Aarohi turned and walked ahead without hesitation, continuing toward the Chief Secretary's office.

After getting permission, Aarohi stepped inside the office.

The Chief Secretary looked up the moment she entered. For a brief second, he froze, as if unable to process what he was seeing. Then, slowly, a warm smile spread across his older face as he stood up from his chair.

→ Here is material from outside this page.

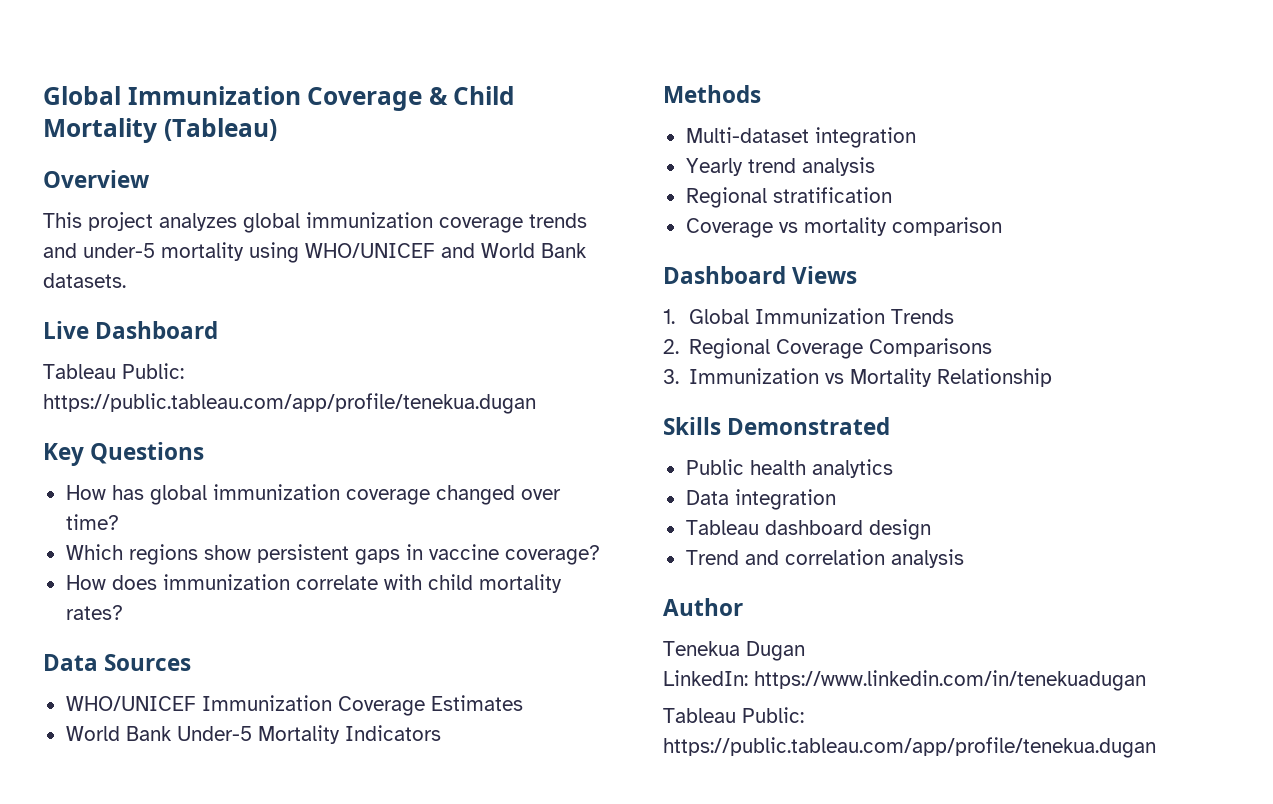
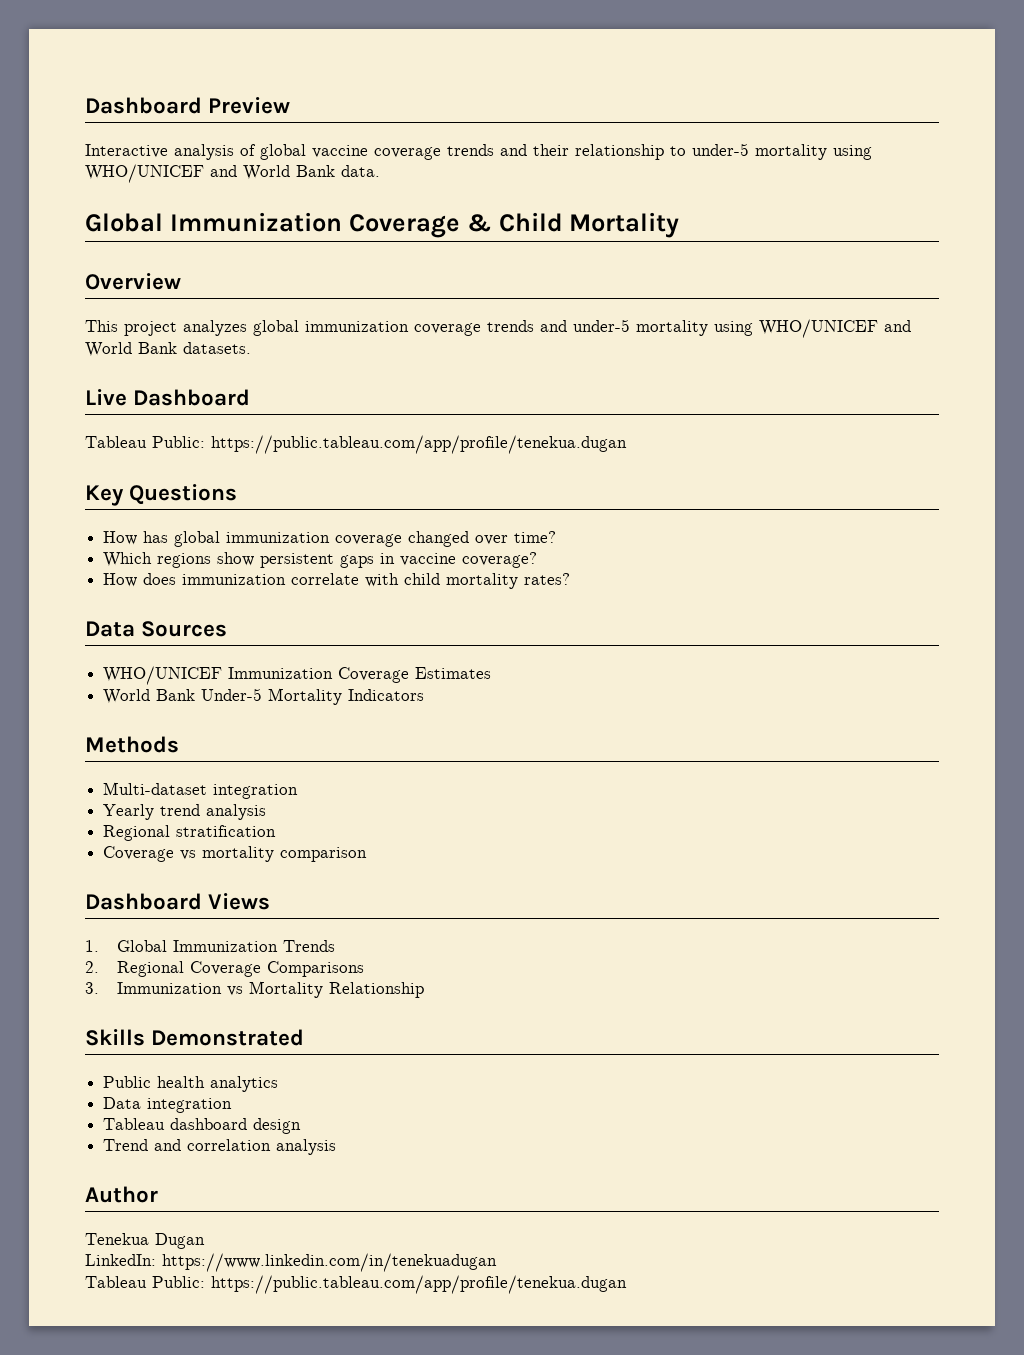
+ Dashboard Preview
+ Interactive analysis of global vaccine coverage trends and their relationship to under-5 mortality using WHO/UNICEF and World Bank data.
- Global Immunization Coverage & Child Mortality (Tableau)
+ Global Immunization Coverage & Child Mortality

"Aarohi... you are back," he said, his voice filled with relief. "Are you okay? And why are you here—"

He stopped abruptly, realizing he had spoken too quickly.

Aarohi walked closer to the desk and gave a polite nod.

"Good morning, sir," she greeted formally.

The Chief Secretary relaxed slightly, his tone softening instantly.

"Good morning, Aarohi," he replied. "How are you? And when did you come back from the hospital?"

Aarohi let out a small sigh.

She moved toward the chair in front of him and sat down slowly. Leaning forward, she placed her elbows on the table and rested her face in her hands. Her expression looked tired, confused, and slightly overwhelmed, as if she was holding too many thoughts at once.

Looking at him, she spoke in a small, almost helpless tone.

"I am confused... so much."

The Chief Secretary's expression changed immediately. Without asking further questions, he reached for his phone, already preparing to arrange something for her, his movements calm and familiar.

"Alright," he said gently. "First, tell me everything from the beginning."

His voice carried a sense of familiarity, not formal authority. There was ease in the way he spoke to her, as if this wasn't just a professional interaction.

Aarohi stayed quiet for a moment, trying to gather her thoughts.

He sighed softly and leaned back in his chair slightly.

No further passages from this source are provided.